SUPPLIED DATA Start Marker

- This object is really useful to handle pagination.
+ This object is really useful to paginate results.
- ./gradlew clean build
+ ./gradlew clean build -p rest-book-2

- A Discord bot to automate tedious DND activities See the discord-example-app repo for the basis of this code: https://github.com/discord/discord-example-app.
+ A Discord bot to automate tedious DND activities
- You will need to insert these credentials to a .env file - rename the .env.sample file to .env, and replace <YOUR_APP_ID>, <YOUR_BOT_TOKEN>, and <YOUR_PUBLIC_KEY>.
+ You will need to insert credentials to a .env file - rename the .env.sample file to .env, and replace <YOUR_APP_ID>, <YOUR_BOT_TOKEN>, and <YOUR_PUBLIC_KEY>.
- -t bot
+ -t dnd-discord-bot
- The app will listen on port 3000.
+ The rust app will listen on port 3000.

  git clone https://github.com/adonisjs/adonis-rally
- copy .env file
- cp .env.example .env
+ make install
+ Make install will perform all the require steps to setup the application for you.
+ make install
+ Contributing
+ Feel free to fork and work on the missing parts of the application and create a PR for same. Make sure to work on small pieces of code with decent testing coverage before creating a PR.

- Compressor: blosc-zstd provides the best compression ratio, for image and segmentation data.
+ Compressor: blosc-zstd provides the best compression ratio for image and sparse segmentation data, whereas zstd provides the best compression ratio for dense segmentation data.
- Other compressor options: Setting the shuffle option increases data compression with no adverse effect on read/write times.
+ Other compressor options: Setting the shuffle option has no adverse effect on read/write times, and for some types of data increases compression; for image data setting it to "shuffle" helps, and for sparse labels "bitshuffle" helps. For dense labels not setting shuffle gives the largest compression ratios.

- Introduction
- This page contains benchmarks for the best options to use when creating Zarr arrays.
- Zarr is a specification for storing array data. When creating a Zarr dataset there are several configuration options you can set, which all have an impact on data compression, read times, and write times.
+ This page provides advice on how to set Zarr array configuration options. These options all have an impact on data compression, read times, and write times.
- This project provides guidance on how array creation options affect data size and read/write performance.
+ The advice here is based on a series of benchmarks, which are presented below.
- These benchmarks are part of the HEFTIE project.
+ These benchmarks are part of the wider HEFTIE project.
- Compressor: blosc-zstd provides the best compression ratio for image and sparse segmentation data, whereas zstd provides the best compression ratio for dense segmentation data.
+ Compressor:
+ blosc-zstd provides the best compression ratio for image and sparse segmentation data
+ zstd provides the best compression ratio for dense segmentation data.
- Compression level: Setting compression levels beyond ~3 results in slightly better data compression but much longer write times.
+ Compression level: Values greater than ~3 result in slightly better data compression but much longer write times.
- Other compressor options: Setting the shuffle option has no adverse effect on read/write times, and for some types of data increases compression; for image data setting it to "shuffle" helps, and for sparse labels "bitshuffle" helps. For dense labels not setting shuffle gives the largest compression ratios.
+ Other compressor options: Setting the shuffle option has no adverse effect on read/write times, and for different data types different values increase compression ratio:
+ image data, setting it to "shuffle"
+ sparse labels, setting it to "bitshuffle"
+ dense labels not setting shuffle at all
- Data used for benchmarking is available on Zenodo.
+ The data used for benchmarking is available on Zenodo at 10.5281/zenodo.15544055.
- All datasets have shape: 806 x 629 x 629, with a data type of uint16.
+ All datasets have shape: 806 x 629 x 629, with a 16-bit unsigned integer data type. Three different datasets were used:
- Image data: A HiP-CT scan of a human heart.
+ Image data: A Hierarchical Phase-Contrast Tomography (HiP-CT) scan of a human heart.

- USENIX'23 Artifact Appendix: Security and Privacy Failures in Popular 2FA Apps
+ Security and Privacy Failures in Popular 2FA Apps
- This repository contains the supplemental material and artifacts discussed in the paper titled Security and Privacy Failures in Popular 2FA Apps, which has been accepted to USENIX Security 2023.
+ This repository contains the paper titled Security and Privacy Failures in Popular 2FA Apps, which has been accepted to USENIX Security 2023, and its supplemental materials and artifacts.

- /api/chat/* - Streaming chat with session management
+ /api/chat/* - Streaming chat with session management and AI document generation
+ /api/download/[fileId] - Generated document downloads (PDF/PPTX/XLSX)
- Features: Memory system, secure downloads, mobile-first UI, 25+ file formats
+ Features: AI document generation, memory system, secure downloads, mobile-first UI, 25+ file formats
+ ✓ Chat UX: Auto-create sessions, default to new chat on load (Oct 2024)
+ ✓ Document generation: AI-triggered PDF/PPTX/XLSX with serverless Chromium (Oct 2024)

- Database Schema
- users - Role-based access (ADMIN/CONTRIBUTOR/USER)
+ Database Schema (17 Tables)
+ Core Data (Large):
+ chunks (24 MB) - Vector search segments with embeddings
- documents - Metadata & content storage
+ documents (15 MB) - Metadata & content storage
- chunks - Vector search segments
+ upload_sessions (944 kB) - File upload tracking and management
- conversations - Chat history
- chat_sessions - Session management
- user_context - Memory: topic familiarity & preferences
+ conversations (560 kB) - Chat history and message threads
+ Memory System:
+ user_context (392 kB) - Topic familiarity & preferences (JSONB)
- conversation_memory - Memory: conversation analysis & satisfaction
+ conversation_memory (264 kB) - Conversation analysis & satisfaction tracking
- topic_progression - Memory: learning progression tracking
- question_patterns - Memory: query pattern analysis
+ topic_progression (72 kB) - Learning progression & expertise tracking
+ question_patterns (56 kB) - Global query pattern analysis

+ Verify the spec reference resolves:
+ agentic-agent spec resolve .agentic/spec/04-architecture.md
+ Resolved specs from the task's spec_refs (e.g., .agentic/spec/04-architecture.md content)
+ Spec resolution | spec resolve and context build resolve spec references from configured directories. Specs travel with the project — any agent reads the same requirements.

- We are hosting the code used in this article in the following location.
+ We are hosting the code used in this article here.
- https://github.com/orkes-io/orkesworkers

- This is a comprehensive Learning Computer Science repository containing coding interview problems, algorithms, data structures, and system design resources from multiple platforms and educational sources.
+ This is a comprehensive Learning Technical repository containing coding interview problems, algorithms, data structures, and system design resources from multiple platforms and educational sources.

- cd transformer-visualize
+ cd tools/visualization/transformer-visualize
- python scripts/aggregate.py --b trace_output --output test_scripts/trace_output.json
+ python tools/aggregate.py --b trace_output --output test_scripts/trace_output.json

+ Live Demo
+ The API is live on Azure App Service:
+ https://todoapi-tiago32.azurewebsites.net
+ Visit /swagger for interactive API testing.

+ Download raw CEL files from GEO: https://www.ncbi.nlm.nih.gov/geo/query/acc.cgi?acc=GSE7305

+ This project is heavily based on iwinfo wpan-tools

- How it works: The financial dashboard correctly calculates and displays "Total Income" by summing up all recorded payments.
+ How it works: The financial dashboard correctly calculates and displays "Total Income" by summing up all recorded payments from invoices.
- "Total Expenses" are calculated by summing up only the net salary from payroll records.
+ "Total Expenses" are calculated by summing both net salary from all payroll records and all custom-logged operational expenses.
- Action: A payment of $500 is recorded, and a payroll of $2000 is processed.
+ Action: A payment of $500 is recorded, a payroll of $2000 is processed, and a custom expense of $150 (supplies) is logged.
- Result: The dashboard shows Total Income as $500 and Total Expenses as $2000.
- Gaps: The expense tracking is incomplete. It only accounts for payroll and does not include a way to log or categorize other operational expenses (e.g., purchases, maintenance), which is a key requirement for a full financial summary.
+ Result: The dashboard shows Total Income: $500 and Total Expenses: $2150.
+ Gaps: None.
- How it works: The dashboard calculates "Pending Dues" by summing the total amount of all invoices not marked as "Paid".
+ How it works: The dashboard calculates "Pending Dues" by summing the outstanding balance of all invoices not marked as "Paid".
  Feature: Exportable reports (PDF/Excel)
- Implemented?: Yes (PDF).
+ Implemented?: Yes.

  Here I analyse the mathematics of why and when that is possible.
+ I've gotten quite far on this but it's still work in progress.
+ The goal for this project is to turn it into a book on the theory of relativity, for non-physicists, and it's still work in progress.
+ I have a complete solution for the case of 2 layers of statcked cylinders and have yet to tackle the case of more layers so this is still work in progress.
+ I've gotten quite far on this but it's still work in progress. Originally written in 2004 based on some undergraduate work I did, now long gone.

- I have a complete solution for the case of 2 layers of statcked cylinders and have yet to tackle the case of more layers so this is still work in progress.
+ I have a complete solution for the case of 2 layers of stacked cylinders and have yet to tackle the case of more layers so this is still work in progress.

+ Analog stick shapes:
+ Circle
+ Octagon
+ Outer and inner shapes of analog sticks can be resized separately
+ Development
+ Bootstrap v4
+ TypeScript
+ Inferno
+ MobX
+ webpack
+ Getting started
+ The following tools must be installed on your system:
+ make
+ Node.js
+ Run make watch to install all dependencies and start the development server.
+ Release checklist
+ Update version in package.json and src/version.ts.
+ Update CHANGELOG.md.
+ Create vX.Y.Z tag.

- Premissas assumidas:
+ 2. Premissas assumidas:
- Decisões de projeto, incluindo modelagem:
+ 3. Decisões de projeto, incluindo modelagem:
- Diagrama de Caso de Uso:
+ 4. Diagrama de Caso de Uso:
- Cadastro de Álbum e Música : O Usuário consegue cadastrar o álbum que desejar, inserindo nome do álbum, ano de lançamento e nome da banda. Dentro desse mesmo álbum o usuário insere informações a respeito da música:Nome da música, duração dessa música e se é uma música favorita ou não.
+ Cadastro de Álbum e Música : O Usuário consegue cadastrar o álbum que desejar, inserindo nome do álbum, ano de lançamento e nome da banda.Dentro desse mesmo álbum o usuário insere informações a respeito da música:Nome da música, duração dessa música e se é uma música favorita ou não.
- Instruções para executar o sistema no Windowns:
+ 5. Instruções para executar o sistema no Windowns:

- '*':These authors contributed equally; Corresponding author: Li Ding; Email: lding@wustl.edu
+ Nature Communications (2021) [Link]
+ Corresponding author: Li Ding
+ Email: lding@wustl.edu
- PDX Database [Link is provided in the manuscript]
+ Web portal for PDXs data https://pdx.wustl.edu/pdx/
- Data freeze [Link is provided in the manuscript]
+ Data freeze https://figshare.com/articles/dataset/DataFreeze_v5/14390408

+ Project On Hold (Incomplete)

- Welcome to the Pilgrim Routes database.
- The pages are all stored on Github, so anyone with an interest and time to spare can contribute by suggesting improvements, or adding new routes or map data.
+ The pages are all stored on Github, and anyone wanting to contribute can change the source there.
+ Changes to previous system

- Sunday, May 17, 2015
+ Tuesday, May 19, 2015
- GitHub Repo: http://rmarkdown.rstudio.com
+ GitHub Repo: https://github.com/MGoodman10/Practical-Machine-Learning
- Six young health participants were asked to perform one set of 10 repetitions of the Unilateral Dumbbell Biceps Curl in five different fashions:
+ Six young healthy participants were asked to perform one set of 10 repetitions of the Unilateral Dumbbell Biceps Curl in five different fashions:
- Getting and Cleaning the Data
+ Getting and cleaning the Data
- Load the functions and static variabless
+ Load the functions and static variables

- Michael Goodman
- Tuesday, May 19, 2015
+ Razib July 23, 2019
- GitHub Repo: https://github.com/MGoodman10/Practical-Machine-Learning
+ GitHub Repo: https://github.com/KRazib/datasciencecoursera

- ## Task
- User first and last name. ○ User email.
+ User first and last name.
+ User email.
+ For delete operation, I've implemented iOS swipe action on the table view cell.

SUPPLIED DATA End Marker

Please return each line of the listing above that contains "marked".

__ANSWER TO THIS EXERCISE__
- How it works: The dashboard calculates "Pending Dues" by summing the total amount of all invoices not marked as "Paid".
+ How it works: The dashboard calculates "Pending Dues" by summing the outstanding balance of all invoices not marked as "Paid".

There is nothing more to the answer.